Copy exactly the lines of the records below, and only those lines, beginning with the line that contains "13-Pizza-Burg: 6 for 127.86 -> 6 for 119.52" and ending with the line that contains "Pin/Brooch: 2 -> 1".

Items from a dataset:
--- START ---

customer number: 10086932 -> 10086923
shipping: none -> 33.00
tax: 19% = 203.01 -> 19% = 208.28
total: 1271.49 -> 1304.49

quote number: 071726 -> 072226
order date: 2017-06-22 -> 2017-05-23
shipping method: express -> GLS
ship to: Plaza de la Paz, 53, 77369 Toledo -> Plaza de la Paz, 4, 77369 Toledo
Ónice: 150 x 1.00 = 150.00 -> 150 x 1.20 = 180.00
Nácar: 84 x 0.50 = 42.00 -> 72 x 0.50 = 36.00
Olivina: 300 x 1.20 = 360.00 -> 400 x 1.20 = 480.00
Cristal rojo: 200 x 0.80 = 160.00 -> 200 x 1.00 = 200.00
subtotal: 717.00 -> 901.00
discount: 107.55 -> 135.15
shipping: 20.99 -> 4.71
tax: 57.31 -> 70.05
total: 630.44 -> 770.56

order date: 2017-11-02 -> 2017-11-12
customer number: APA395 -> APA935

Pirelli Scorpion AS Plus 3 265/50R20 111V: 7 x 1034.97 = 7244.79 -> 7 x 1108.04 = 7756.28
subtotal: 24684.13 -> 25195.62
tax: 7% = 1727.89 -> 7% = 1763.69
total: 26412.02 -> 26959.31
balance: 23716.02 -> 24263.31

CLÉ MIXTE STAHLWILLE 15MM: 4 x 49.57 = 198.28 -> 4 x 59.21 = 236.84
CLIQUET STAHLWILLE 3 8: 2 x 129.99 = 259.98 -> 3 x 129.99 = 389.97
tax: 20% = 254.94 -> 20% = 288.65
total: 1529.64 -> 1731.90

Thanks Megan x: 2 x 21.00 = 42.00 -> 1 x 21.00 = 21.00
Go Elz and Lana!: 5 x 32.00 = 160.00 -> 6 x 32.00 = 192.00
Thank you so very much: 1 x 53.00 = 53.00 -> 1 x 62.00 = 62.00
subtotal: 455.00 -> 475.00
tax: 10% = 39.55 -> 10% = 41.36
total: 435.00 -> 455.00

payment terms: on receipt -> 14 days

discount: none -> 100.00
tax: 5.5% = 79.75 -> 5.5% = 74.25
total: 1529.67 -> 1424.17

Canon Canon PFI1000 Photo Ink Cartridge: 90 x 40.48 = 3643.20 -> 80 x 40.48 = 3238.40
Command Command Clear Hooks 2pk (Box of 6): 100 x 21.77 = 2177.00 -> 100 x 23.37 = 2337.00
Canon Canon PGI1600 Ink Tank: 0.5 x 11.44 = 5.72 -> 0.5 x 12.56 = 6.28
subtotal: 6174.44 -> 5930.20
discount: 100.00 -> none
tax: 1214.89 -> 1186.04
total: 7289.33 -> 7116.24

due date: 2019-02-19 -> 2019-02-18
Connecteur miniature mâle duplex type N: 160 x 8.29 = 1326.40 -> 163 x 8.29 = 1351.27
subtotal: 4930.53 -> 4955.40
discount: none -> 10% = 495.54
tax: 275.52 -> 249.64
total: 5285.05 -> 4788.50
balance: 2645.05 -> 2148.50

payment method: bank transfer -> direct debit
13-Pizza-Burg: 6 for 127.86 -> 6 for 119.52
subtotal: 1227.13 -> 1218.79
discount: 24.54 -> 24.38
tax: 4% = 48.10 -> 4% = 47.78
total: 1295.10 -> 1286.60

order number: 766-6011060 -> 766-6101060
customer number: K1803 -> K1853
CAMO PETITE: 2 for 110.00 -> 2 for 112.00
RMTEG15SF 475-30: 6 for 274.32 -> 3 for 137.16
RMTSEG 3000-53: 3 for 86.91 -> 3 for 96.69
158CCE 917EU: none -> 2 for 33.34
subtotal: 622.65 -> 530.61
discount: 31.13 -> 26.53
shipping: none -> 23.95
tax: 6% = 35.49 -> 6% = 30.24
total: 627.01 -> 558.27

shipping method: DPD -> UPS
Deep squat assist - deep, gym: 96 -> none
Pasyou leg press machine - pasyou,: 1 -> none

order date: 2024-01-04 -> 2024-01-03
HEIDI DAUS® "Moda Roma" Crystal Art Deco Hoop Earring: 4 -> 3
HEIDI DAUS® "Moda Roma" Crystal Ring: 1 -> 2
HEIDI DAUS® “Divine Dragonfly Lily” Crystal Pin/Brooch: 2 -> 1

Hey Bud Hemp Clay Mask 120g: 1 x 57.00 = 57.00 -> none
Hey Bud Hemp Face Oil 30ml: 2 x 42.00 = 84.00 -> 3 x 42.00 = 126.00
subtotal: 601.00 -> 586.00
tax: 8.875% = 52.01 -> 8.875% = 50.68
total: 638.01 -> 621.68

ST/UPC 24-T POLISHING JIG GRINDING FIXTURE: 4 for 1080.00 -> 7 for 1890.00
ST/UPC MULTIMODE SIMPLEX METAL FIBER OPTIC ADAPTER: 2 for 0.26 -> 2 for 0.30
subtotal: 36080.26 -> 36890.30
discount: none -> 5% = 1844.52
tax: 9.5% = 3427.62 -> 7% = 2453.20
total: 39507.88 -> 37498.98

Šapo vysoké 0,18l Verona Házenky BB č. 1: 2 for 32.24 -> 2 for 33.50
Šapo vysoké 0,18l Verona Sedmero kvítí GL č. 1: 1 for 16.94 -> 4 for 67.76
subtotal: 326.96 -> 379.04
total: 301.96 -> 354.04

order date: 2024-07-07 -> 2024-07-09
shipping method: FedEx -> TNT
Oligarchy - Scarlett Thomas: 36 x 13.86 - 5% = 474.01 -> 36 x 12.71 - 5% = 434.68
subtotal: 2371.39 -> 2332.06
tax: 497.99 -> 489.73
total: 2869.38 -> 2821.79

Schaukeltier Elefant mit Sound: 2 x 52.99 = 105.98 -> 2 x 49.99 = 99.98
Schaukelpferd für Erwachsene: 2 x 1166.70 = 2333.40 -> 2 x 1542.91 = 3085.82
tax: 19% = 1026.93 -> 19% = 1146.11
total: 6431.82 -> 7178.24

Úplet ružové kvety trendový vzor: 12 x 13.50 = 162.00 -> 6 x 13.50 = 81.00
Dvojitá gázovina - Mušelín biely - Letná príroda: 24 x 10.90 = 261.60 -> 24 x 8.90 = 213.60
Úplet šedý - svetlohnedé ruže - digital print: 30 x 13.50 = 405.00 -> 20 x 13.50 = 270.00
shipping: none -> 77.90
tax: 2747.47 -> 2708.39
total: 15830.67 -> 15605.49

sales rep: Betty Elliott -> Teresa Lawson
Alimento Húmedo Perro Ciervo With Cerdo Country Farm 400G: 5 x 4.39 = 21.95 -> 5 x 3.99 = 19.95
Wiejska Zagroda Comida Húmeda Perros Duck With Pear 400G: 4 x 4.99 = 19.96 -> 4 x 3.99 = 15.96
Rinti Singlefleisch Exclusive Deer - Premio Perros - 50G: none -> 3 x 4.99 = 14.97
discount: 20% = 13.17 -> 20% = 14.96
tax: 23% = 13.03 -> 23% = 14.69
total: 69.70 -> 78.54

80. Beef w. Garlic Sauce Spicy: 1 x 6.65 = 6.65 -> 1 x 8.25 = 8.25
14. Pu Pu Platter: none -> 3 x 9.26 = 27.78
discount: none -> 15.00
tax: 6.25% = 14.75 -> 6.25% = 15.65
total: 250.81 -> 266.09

--- END ---

• [The answer]:
13-Pizza-Burg: 6 for 127.86 -> 6 for 119.52
subtotal: 1227.13 -> 1218.79
discount: 24.54 -> 24.38
tax: 4% = 48.10 -> 4% = 47.78
total: 1295.10 -> 1286.60

order number: 766-6011060 -> 766-6101060
customer number: K1803 -> K1853
CAMO PETITE: 2 for 110.00 -> 2 for 112.00
RMTEG15SF 475-30: 6 for 274.32 -> 3 for 137.16
RMTSEG 3000-53: 3 for 86.91 -> 3 for 96.69
158CCE 917EU: none -> 2 for 33.34
subtotal: 622.65 -> 530.61
discount: 31.13 -> 26.53
shipping: none -> 23.95
tax: 6% = 35.49 -> 6% = 30.24
total: 627.01 -> 558.27

shipping method: DPD -> UPS
Deep squat assist - deep, gym: 96 -> none
Pasyou leg press machine - pasyou,: 1 -> none

order date: 2024-01-04 -> 2024-01-03
HEIDI DAUS® "Moda Roma" Crystal Art Deco Hoop Earring: 4 -> 3
HEIDI DAUS® "Moda Roma" Crystal Ring: 1 -> 2
HEIDI DAUS® “Divine Dragonfly Lily” Crystal Pin/Brooch: 2 -> 1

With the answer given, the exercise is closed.